Photo:Â Tony Savino
Archbishop of the Armenian Orthodox Church will make a rare visit to Naples, the reports.
Unlike the archbishops of most churches, who are tasked with baptizing or confirming or ordaining around their diocese, Archbishop Khajag Barsamian, of the Armenian Orthodox Church, comes to Naples this weekend simply to be with his Southwest Florida flock.
It will be his first time here since 2006, a cause for major celebration, with two dinners and the church’s service, known as the Divine Liturgy, on Sunday.
Naples is receiving the Eastern U.S. archbishop at a fortuitous time, too: In the Armenian church, Sunday is “The Day of Good Living,” the last day before the Orthodox penitential season of Lent begins.
This congregation is holding its breath until Saturday. Archbishop Barsamian was actually scheduled to visit last year but was summoned at the last minute to a conference in Armenia.
“So we held the banquet anyway, but he couldn’t come,” recalled Frank Avakian Stoneson, parish council chairman.
Stoneson knows the archbishop; he worked for him in the Eastern diocese office in New York for 10 years.
“He’s a real Christian spirit,” he said. “He has really pushed for ecumenism, and he’s served on interfaith organizations around the world.”
He also invited the public to experience the two-hour Divine Liturgy, a formal event with ecclesiastical robes and a sermon from the archbishop, on Sunday: “If you haven’t been to one, it’s a great experience.”
The Naples parish is considered a mission because it does not have its own sanctuary. It meets at St. Paul’s Episcopal Church on Davis Boulevard, bringing in a priest for its service, known as the Divine Liturgy, twice a month.
Nearly half of its members are seasonal, Stoneson said. The congregations dwindles to about half its 100-member count during the summer. There’s an average of one baptism a year, according to records with the national church.
That isn’t a concern to its leaders. There is a history of loyalty to the Armenian church and to its adherents’ struggling homeland. Their faith to them is “like the skin of our bodies,” Archbishop Barsamian said from his office in New York.
“We don’t proselytize,” he added “But for someone who wants to adopt our faith, we welcome them in.”
If anything, the Armenian church has been fostering communion with other religions rather than taking from them, Archbishop Barsamian said. He was one of the founders of an annual dialogue among Orthodox churches and the Roman Catholic church, tackling the tough theological points that could divide them.
It has brought about revelations that churches have misunderstood each other for years, perhaps centuries, when they could have been collaborating. An example in mind is the nature of Jesus Christ, whom all consider the son of God, but whom some churches don’t consider as ever having been human.
“We believe in two natures of Christ. He was human and divine,” he explained. After one of its ecumenical dialogues the discovery came that they all believe the same thing: “All the theologians see there was misunderstanding in the past.

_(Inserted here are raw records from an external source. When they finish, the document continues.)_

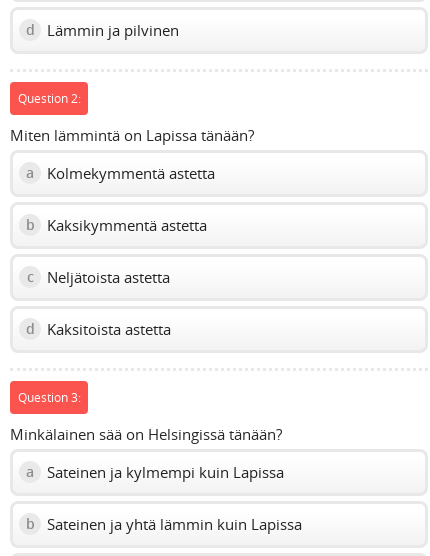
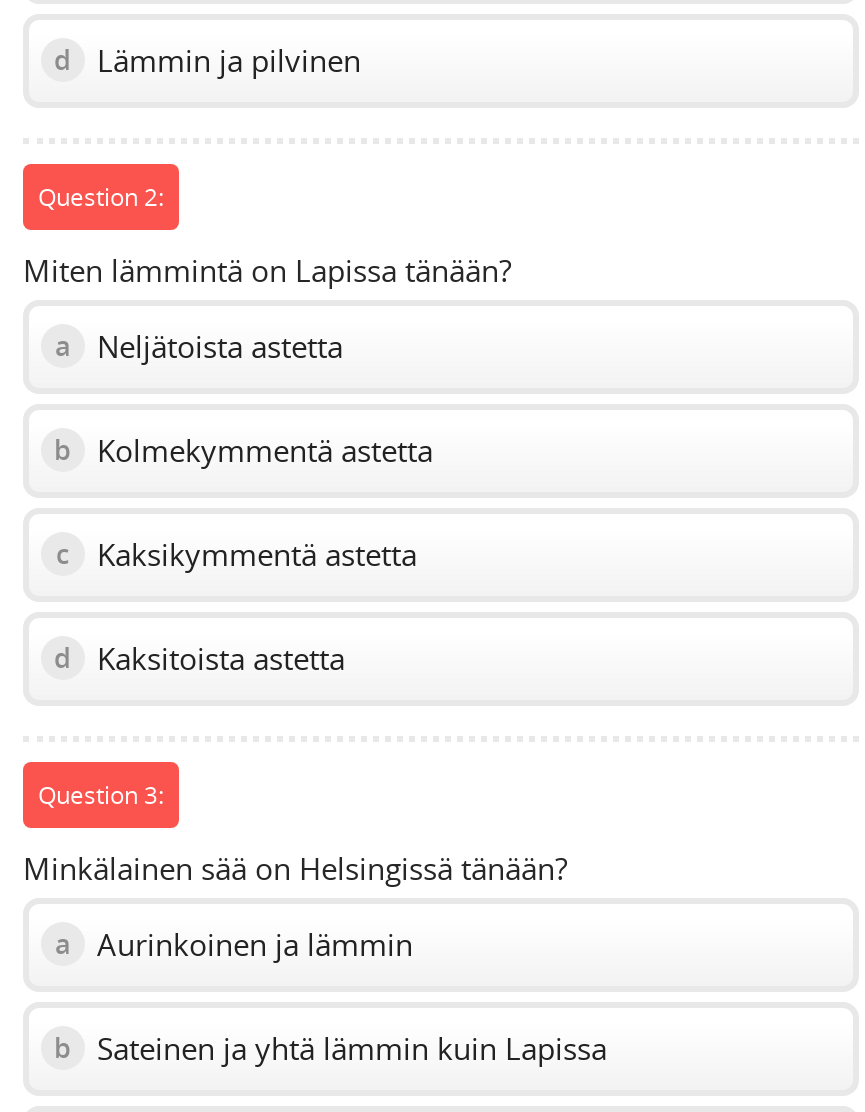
- a Kolmekymmentä astetta
+ a Neljätoista astetta

- b Kaksikymmentä astetta
+ b Kolmekymmentä astetta

- c Neljätoista astetta
+ c Kaksikymmentä astetta

- a Sateinen ja kylmempi kuin Lapissa
+ a Aurinkoinen ja lämmin
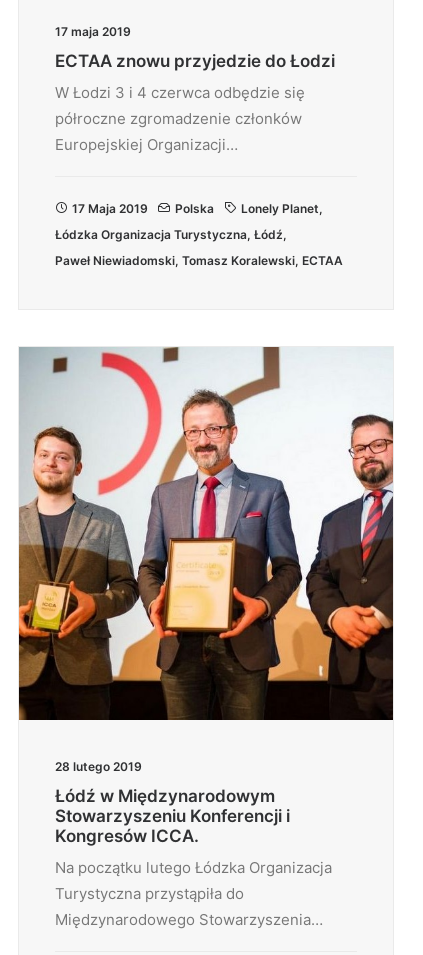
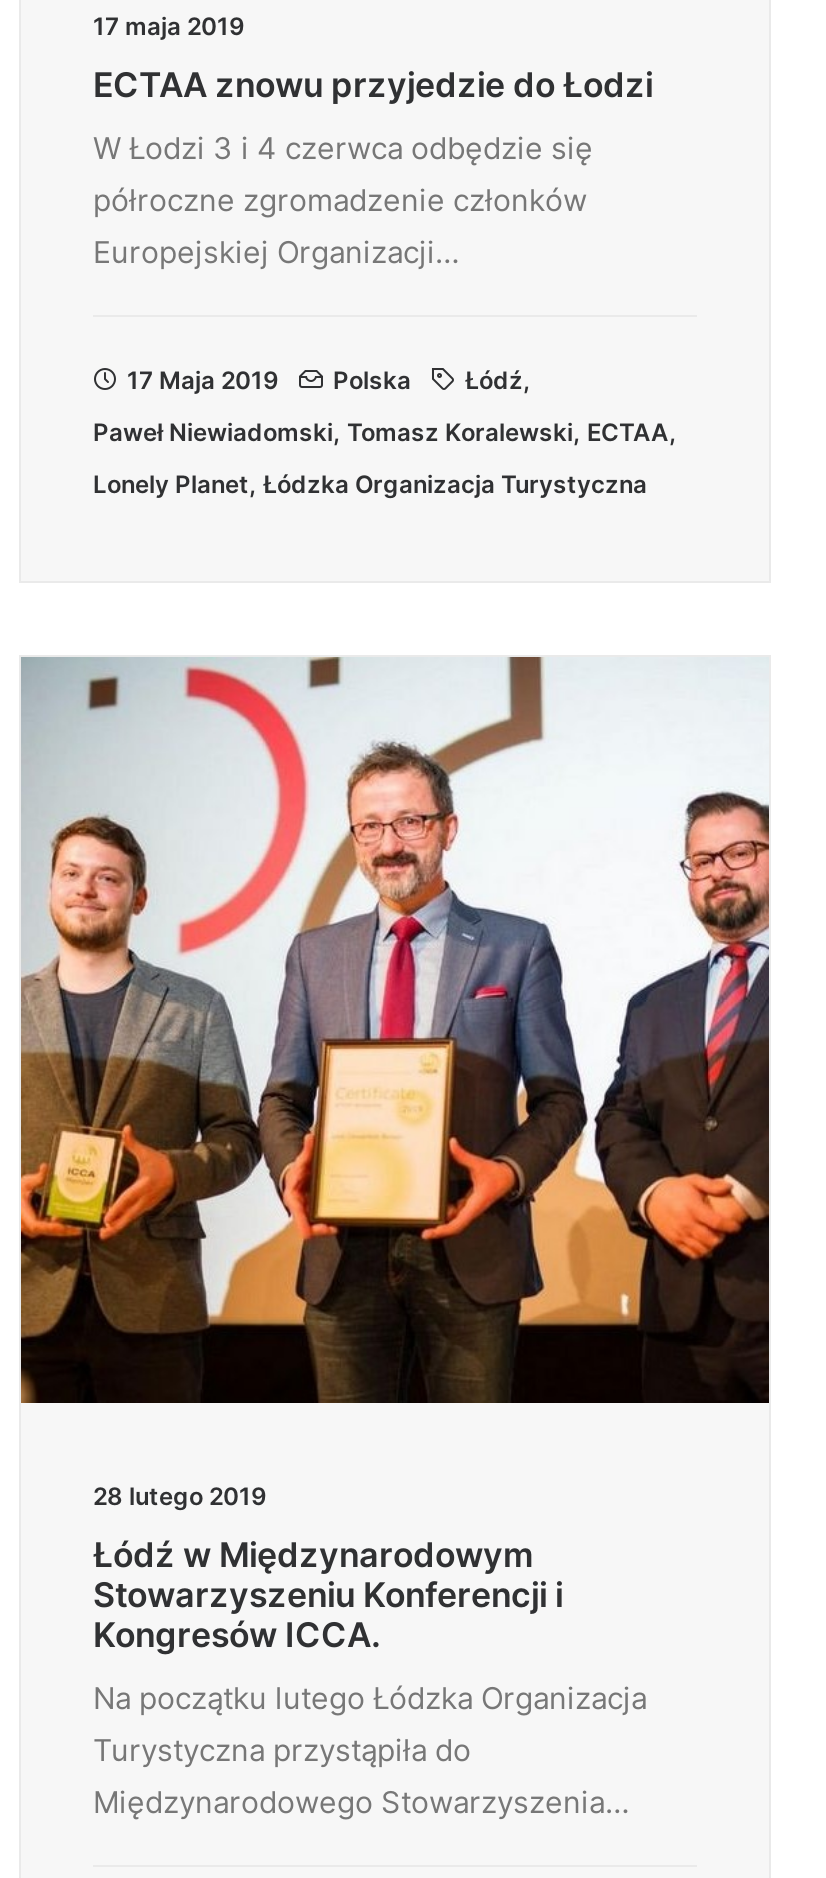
- Lonely Planet,
+ Łódź,

- Łódzka Organizacja Turystyczna, Łódź,
+ Paweł Niewiadomski, Tomasz Koralewski, ECTAA,

- Paweł Niewiadomski, Tomasz Koralewski, ECTAA
+ Lonely Planet, Łódzka Organizacja Turystyczna
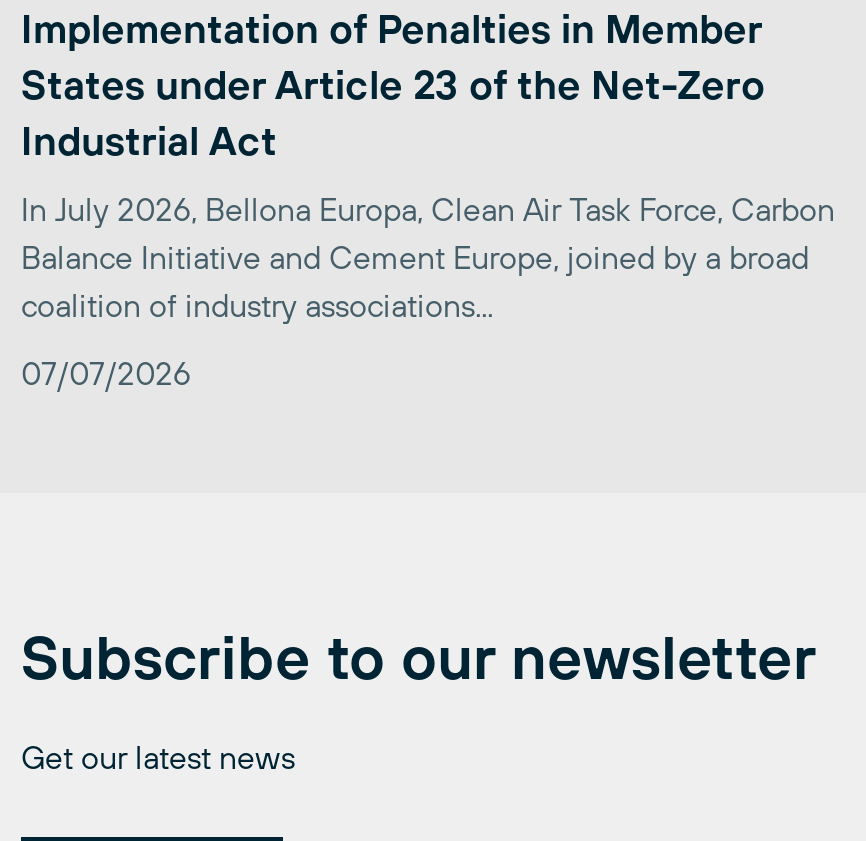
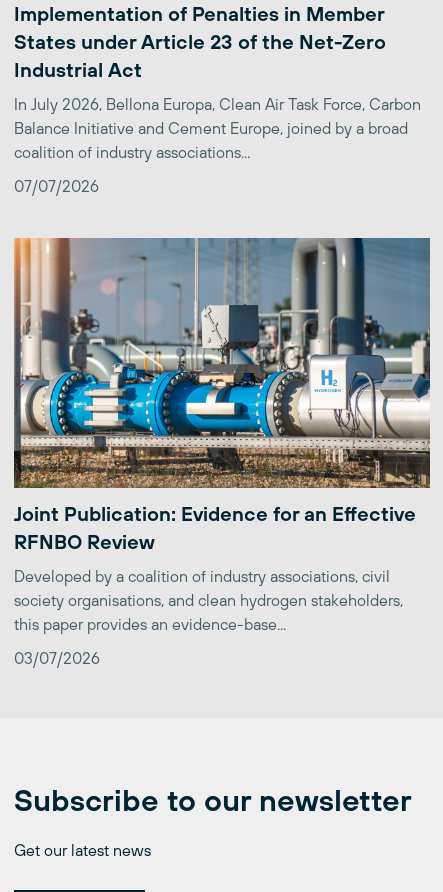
+ [image]
+ Joint Publication: Evidence for an Effective
+ RFNBO Review
+ Developed by a coalition of industry associations, civil
+ society organisations, and clean hydrogen stakeholders,
+ this paper provides an evidence-base...
+ 03/07/2026
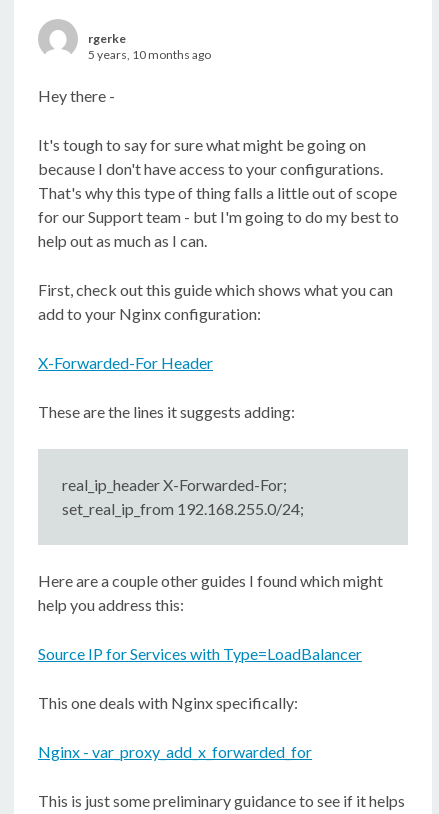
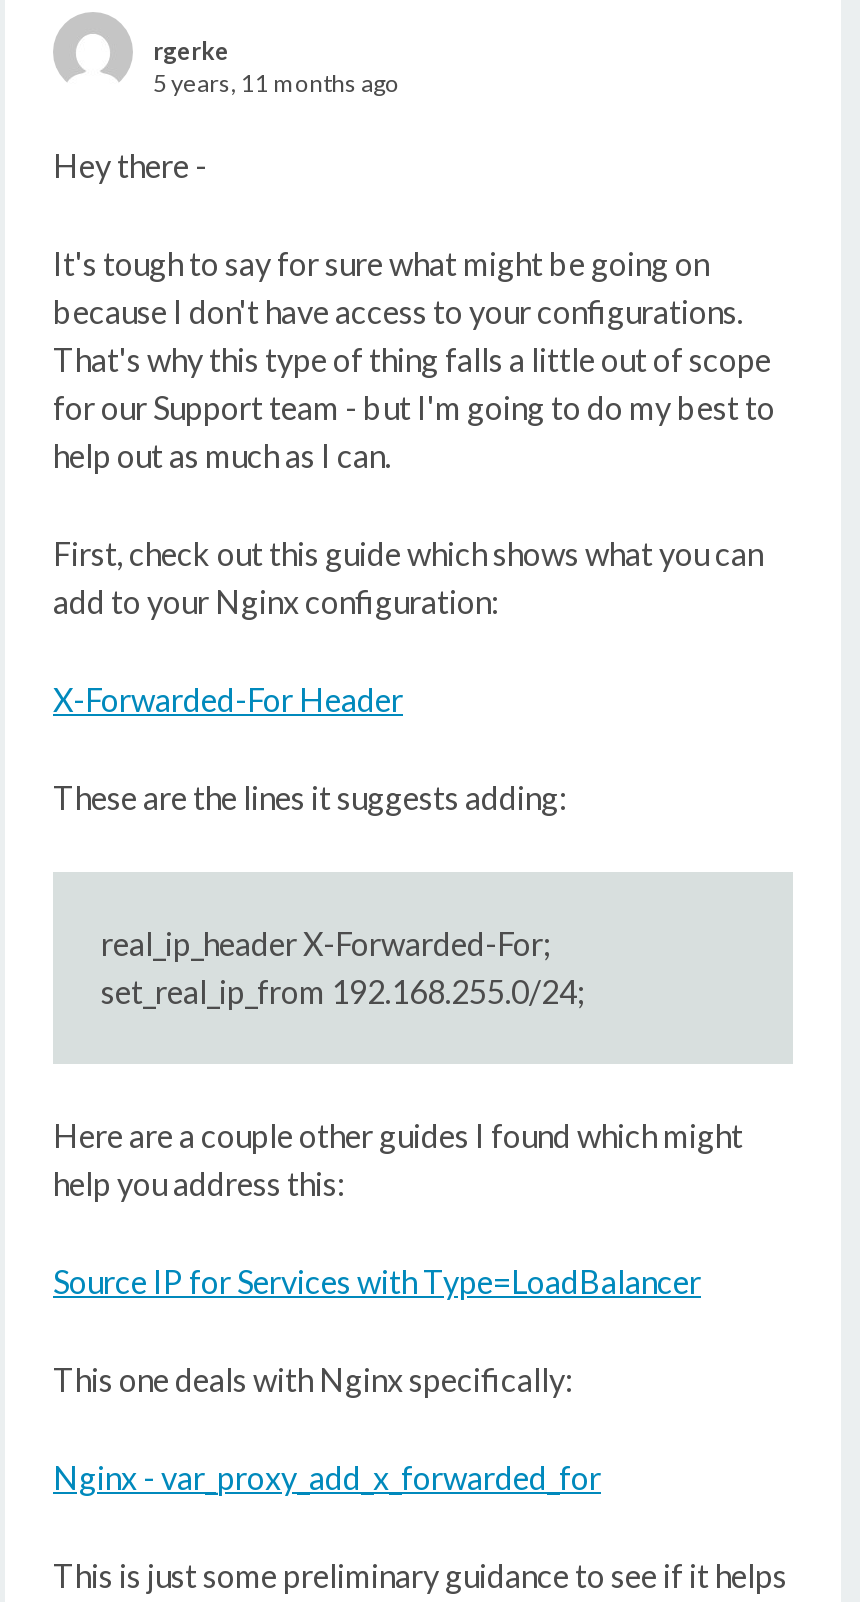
- 5 years, 10 months ago
+ 5 years, 11 months ago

Some of it had to do with languages — now that some of those texts are translated they see there was a wrong interpretation.”
Even more surprising were the statements of Pope Francis at the dialogue’s conference last year. The pope addressed the assembled group with the idea of a “unity where no one is higher than the other.”
That is a watershed moment for Orthodox churches, which each have prelates but have always understood Catholicism to insist the pope is the universal head of the church. It was “a breakthrough,” said Archbishop Barsamian, that still excites him: “So having different heads for churches does not create any obstacle to communion. It looks like Pope Francis is in favor of this.”
All of those may be in his message to the faithful this weekend. But Archbishop Barsamian says his primary message to Naples will be the one that bedevils Christianity everywhere — that we are in danger of becoming that “Material Girl” Madonna sang about. That, and the rise of secularism, that separation of church from daily life, worry him most.
“That’s a challenge, especially in the Western World,” he remarked. “Is that the intent of life?”